Creative Commons Licensed Photo by 'Playingwithbrushes'
I remember my first kiss, 6th grade, first “boyfriend.” We agreed to meet in a neighborhood park to exchange Christmas gifts, to the ignorance of our parents, of course. Standing in the snow, he gave me my first awkward and disappointing peck on the lips. The “relationship” didn’t last long after that.
Thankfully, my experience with kissing didn’t end there, and I remember plenty of pleasurable make-outs in high school and college. It was an evolution from pecks to lip sucking to french kissing. But somewhere along the line of relationships I lost the desire to kiss. Well, not kissing in general, rather the passion to really connect through tongue and lips just dissipated somehow.
Turns out my disinterest in smooching may have significantly affected the way my co-kissers viewed our potential in a relationship. We’ve all been there... attracted to someone, only to find later in the heat of the moment suddenly the attraction is inexplicably gone. I’m not talking about bad kissers (though there are plenty of those out there) but rather a feeling of unfulfilled expectation.
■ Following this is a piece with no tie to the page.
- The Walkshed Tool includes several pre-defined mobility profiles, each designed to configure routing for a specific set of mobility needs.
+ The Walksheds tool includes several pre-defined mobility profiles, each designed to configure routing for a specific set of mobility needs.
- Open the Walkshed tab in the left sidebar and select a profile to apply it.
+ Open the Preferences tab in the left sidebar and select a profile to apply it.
In a study by Gordon G. Gallup and his colleagues, 59 percent of men and 66 percent of women polled “admitted that there had been times when they were attracted to someone only to find that their interest evaporated after their first kiss. The ‘bad’ kisses had no particular flaws; they simply didn’t feel right.” Many theories offer explanations as to why this may be (think pheromones, etc.), but I’m going with Gallup on this one.
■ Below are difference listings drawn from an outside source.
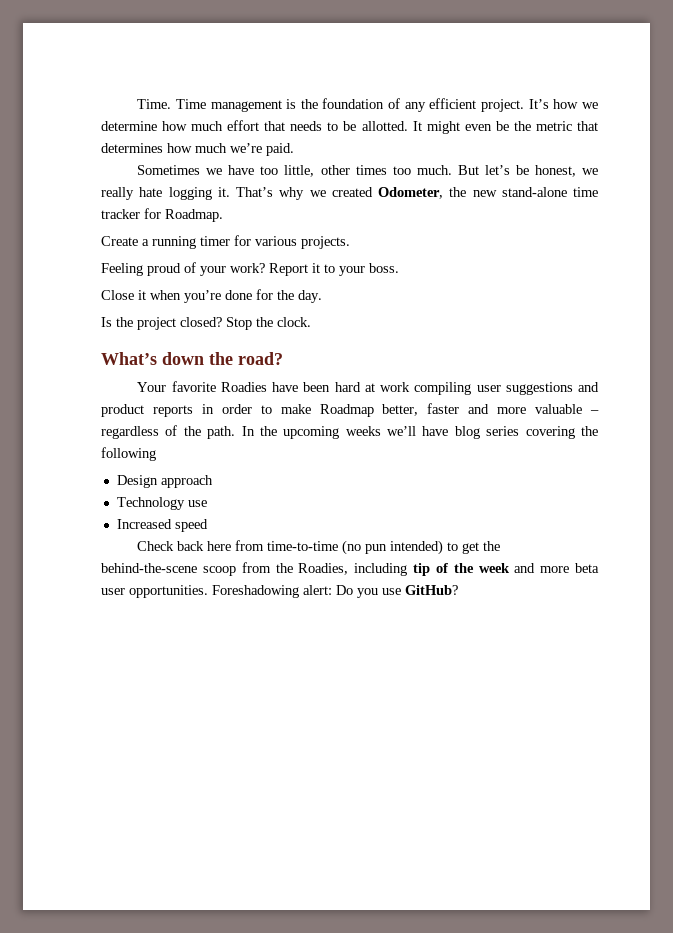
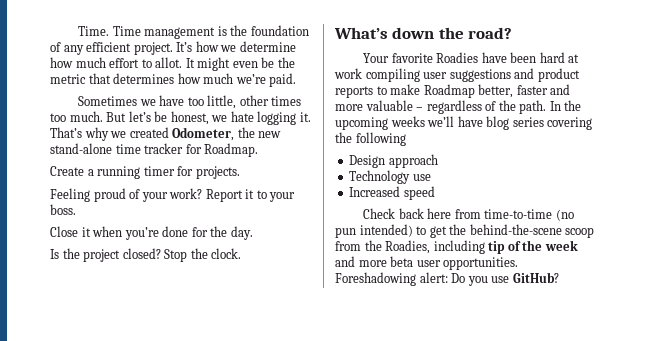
- It’s how we determine how much effort that needs to be allotted.
+ It’s how we determine how much effort to allot.
- But let’s be honest, we really hate logging it.
+ But let’s be honest, we hate logging it.
- Create a running timer for various projects.
+ Create a running timer for projects.
- Your favorite Roadies have been hard at work compiling user suggestions and product reports in order to make Roadmap better, faster and more valuable – regardless of the path.
+ Your favorite Roadies have been hard at work compiling user suggestions and product reports to make Roadmap better, faster and more valuable – regardless of the path.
He hypothesizes that people subconsciously use kissing as a way to gauge the potential for mating and commitment. Even in a relationship, men use kissing to determine their chances of getting laid; women let their lips decide whether or not a man is likely to stick around. So if your smooching isn’t quite up to par, it’s something to keep in mind if you intend to continue your relationship.
In retrospect, I think my canoodling deficiency was exactly what I needed. I wasn’t looking to get serious at the time. Habits are hard to break though... When my significant other asked me why I didn’t like to kiss, I realized I had grown accustomed to shallow pecks and needed to remedy the quirk I’d developed.